- [Exercise instructions]: The entries are to be repeated exactly, with all pictures omitted.

### Records provided ###

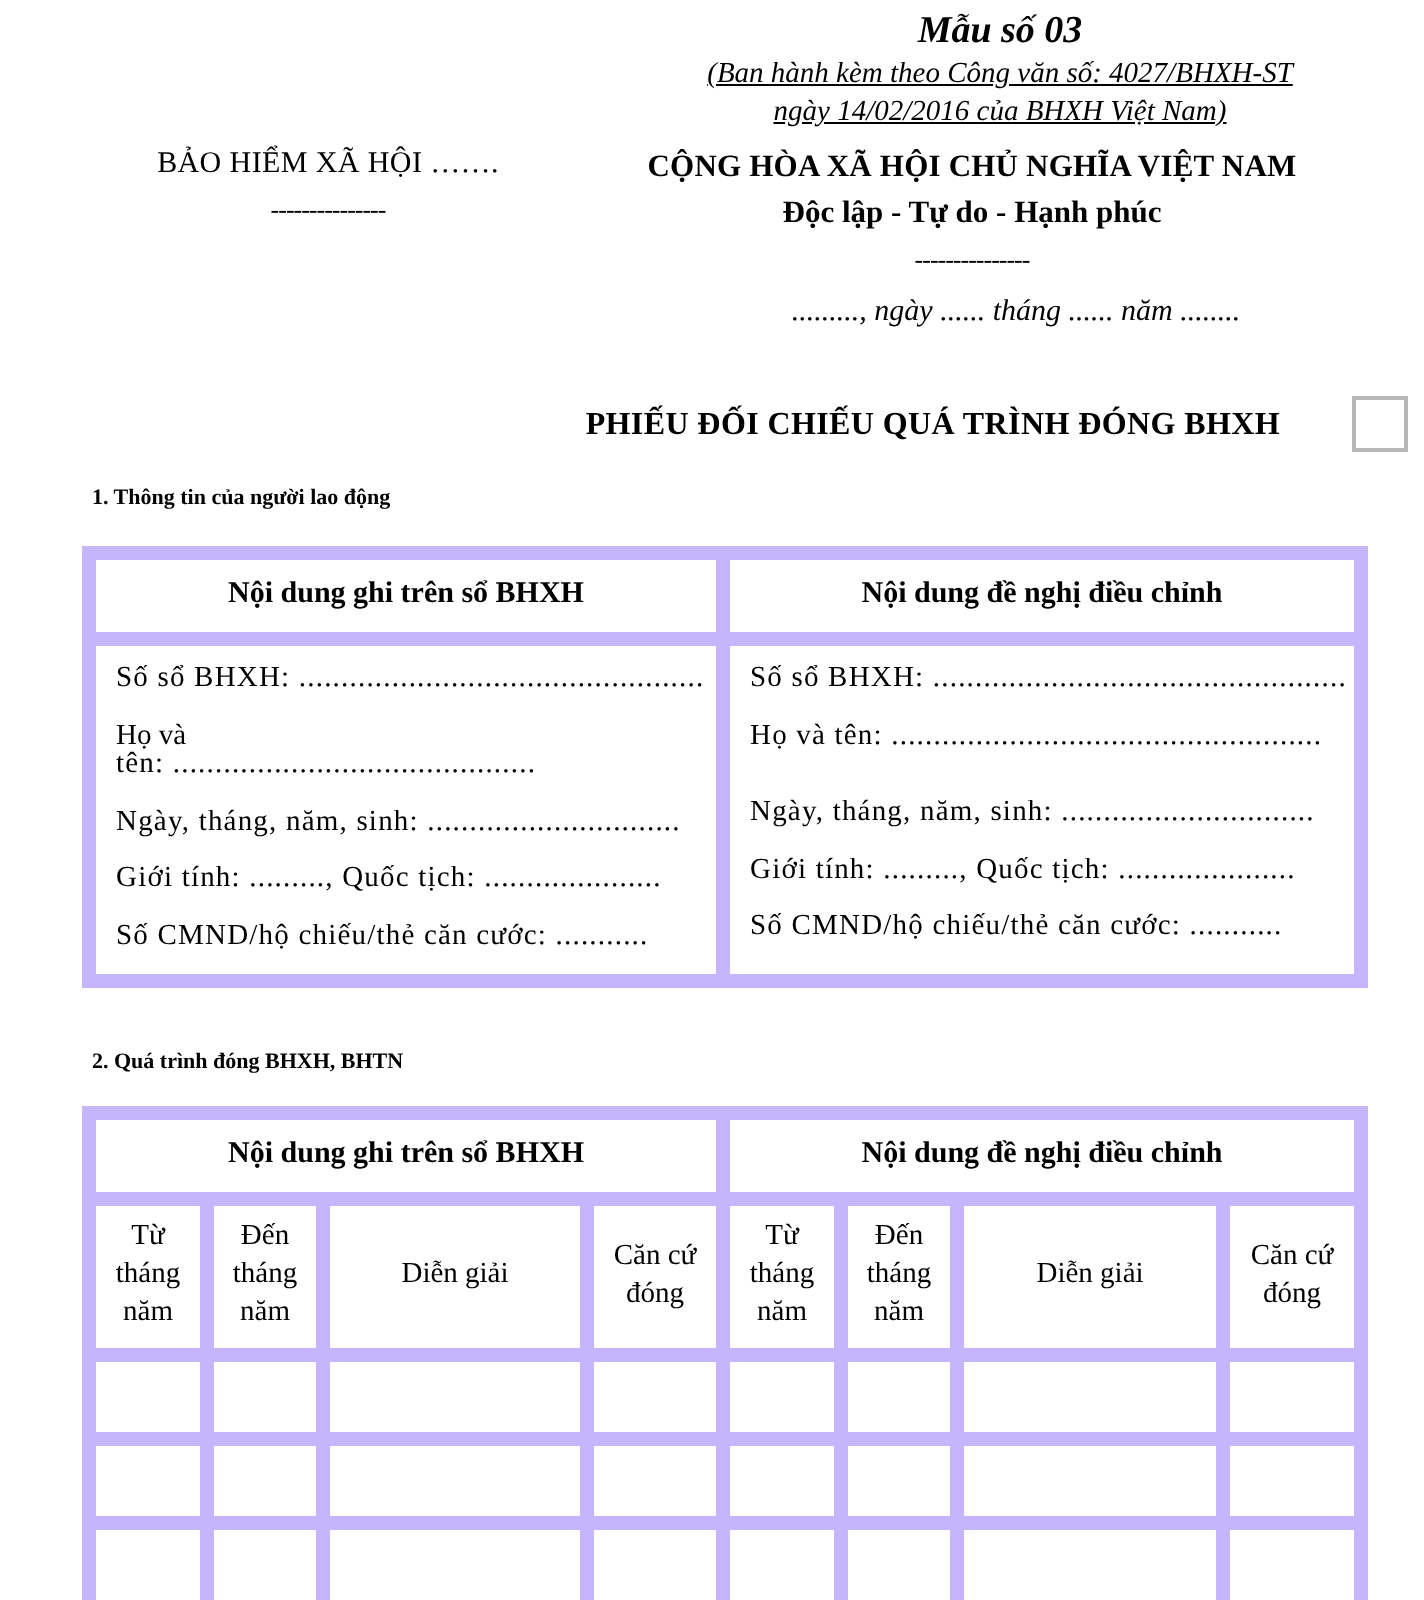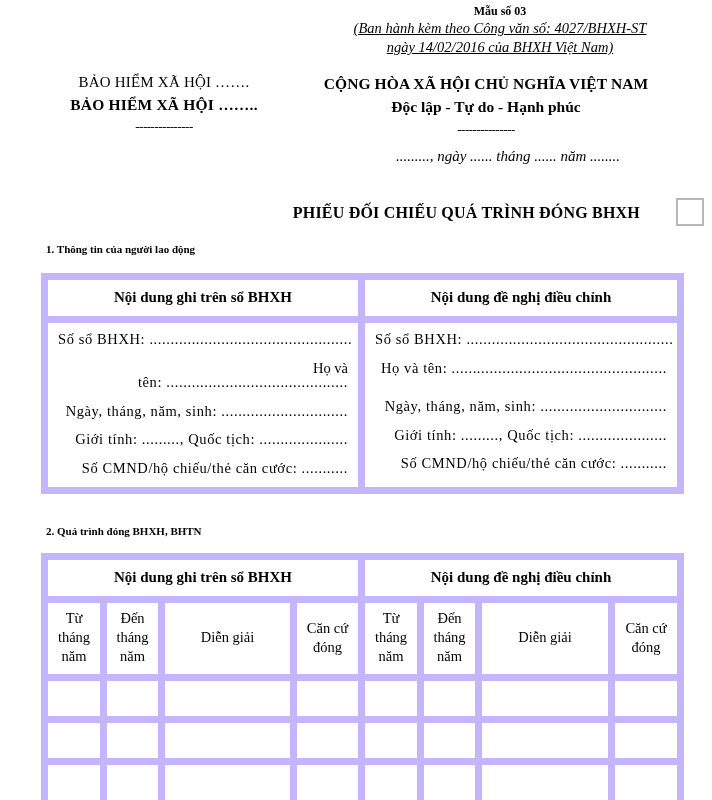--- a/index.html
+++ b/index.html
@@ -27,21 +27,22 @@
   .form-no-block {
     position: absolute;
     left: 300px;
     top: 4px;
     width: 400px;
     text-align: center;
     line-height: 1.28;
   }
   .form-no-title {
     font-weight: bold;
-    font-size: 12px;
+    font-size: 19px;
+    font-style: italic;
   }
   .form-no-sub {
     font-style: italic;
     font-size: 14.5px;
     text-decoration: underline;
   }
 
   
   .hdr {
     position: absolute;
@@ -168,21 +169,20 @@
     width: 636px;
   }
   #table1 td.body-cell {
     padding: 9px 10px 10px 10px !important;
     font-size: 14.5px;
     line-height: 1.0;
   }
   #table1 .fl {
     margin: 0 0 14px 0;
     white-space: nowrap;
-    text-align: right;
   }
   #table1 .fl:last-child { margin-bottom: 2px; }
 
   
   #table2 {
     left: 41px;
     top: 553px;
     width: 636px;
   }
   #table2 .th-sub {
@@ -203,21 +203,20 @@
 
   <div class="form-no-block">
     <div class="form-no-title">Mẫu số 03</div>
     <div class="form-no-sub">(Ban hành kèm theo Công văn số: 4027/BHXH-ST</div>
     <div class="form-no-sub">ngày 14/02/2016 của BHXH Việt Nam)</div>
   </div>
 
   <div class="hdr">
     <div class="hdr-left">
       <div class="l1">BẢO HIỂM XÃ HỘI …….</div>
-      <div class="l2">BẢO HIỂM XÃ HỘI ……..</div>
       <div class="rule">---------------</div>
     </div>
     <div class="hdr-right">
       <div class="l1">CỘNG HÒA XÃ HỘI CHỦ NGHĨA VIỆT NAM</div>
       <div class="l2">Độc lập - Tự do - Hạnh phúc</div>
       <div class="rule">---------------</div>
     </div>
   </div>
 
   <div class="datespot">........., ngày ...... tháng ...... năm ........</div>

###

- [Final answer]:
--- a/index.html
+++ b/index.html
@@ -27,21 +27,22 @@
   .form-no-block {
     position: absolute;
     left: 300px;
     top: 4px;
     width: 400px;
     text-align: center;
     line-height: 1.28;
   }
   .form-no-title {
     font-weight: bold;
-    font-size: 12px;
+    font-size: 19px;
+    font-style: italic;
   }
   .form-no-sub {
     font-style: italic;
     font-size: 14.5px;
     text-decoration: underline;
   }
 
   
   .hdr {
     position: absolute;
@@ -168,21 +169,20 @@
     width: 636px;
   }
   #table1 td.body-cell {
     padding: 9px 10px 10px 10px !important;
     font-size: 14.5px;
     line-height: 1.0;
   }
   #table1 .fl {
     margin: 0 0 14px 0;
     white-space: nowrap;
-    text-align: right;
   }
   #table1 .fl:last-child { margin-bottom: 2px; }
 
   
   #table2 {
     left: 41px;
     top: 553px;
     width: 636px;
   }
   #table2 .th-sub {
@@ -203,21 +203,20 @@
 
   <div class="form-no-block">
     <div class="form-no-title">Mẫu số 03</div>
     <div class="form-no-sub">(Ban hành kèm theo Công văn số: 4027/BHXH-ST</div>
     <div class="form-no-sub">ngày 14/02/2016 của BHXH Việt Nam)</div>
   </div>
 
   <div class="hdr">
     <div class="hdr-left">
       <div class="l1">BẢO HIỂM XÃ HỘI …….</div>
-      <div class="l2">BẢO HIỂM XÃ HỘI ……..</div>
       <div class="rule">---------------</div>
     </div>
     <div class="hdr-right">
       <div class="l1">CỘNG HÒA XÃ HỘI CHỦ NGHĨA VIỆT NAM</div>
       <div class="l2">Độc lập - Tự do - Hạnh phúc</div>
       <div class="rule">---------------</div>
     </div>
   </div>
 
   <div class="datespot">........., ngày ...... tháng ...... năm ........</div>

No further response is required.